What the task asks: Determine the number of lines below that contain the string "style", and state only that number.

##### Material supplied

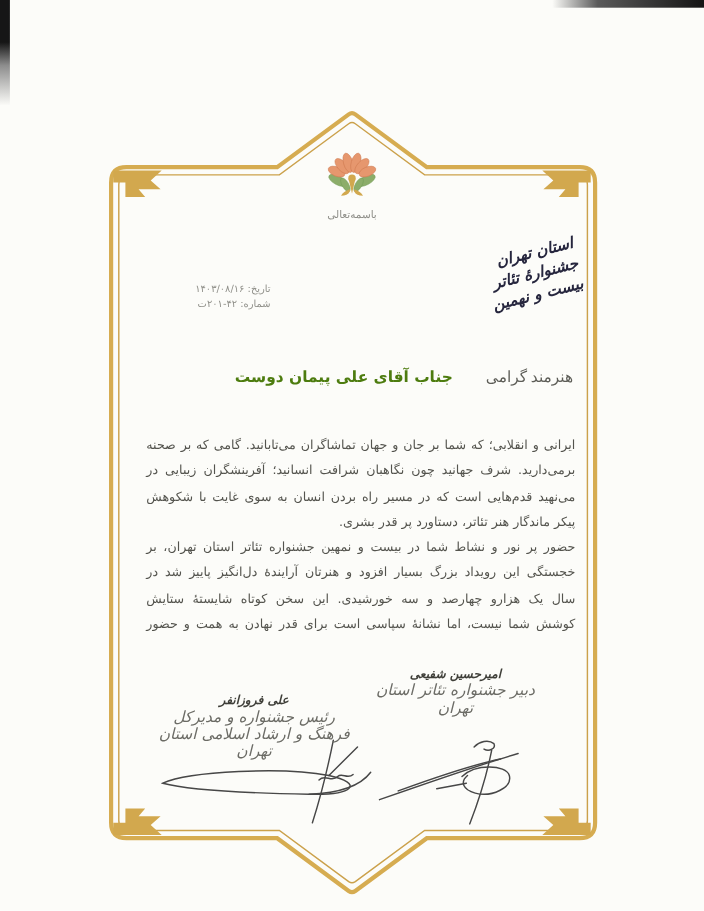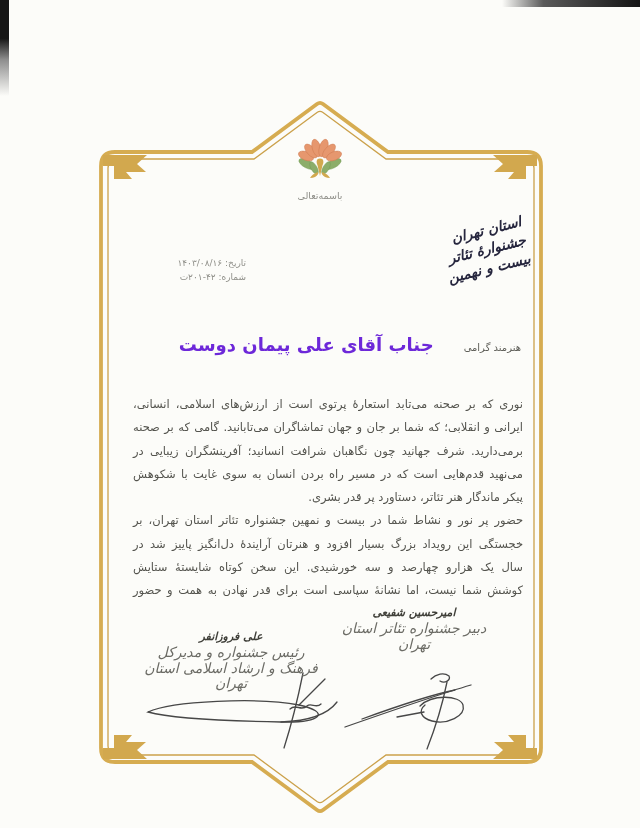--- a/index.html
+++ b/index.html
@@ -22,22 +22,22 @@
     font-size:9.5px;color:#8e8e88;letter-spacing:0.2px;}
   .meta{position:absolute;top:256px;left:134px;width:112px;direction:rtl;text-align:right;
     font-size:9px;line-height:14px;color:#8f8f89;}
   .festival-logo{position:absolute;top:231px;left:366px;width:162px;direction:rtl;
     transform:rotate(-14deg);color:#26263e;font-weight:bold;font-style:italic;
     font-size:14px;line-height:19px;text-align:right;}
   .festival-logo .l2{padding-left:16px;}
   .festival-logo .l3{padding-left:34px;}
   .recipient{position:absolute;top:334px;left:135px;width:386px;direction:rtl;
     display:flex;align-items:baseline;gap:30px;}
-  .recipient .salutation{font-size:10px;color:#5d5d57;}
-  .recipient .name{font-size:18px;font-weight:bold;color:#6d28d9;}
+  .recipient .salutation{font-size:14px;color:#5d5d57;font-family:Liberation Serif, serif;}
+  .recipient .name{font-size:14px;font-weight:bold;color:#4d7c0f;}
   .letter-body{position:absolute;top:393px;left:133px;width:390px;direction:rtl;
     font-size:11.5px;line-height:23.3px;color:#54544e;}
   .letter-body .line{text-align:justify;text-align-last:justify;}
   .letter-body .line.flush{text-align:right;text-align-last:right;}
   .signatory{position:absolute;text-align:center;direction:rtl;font-style:italic;}
   .signatory .sig-name{font-size:11px;font-weight:bold;color:#3f3f39;line-height:16px;}
   .signatory .sig-title{font-size:14px;color:#6b6b65;line-height:15.5px;}
   .signatory-right{top:605px;left:330px;width:168px;}
   .signatory-left{top:629px;left:138px;width:186px;}
 </style>
@@ -114,21 +114,20 @@
     <div class="l2">جشنوارهٔ تئاتر</div>
     <div class="l3">بیست و نهمین</div>
   </div>
 
   <div class="recipient">
     <span class="salutation">هنرمند گرامی</span>
     <span class="name">جناب آقای علی پیمان دوست</span>
   </div>
 
   <div class="letter-body">
-    <div class="line">نوری که بر صحنه می‌تابد استعارهٔ پرتوی است از ارزش‌های اسلامی، انسانی،</div>
     <div class="line">ایرانی و انقلابی؛ که شما بر جان و جهان تماشاگران می‌تابانید. گامی که بر صحنه</div>
     <div class="line">برمی‌دارید. شرف جهانید چون نگاهبان شرافت انسانید؛ آفرینشگران زیبایی در</div>
     <div class="line">می‌نهید قدم‌هایی است که در مسیر راه بردن انسان به سوی غایت با شکوهش</div>
     <div class="line flush">پیکر ماندگار هنر تئاتر، دستاورد پر قدر بشری.</div>
     <div class="line">حضور پر نور و نشاط شما در بیست و نمهین جشنواره تئاتر استان تهران، بر</div>
     <div class="line">خجستگی این رویداد بزرگ بسیار افزود و هنرتان آرایندهٔ دل‌انگیز پاییز شد در</div>
     <div class="line">سال یک هزارو چهارصد و سه خورشیدی. این سخن کوتاه شایستهٔ ستایش</div>
     <div class="line">کوشش شما نیست، اما نشانهٔ سپاسی است برای قدر نهادن به همت و حضور</div>
   </div>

##########

Answer box: 3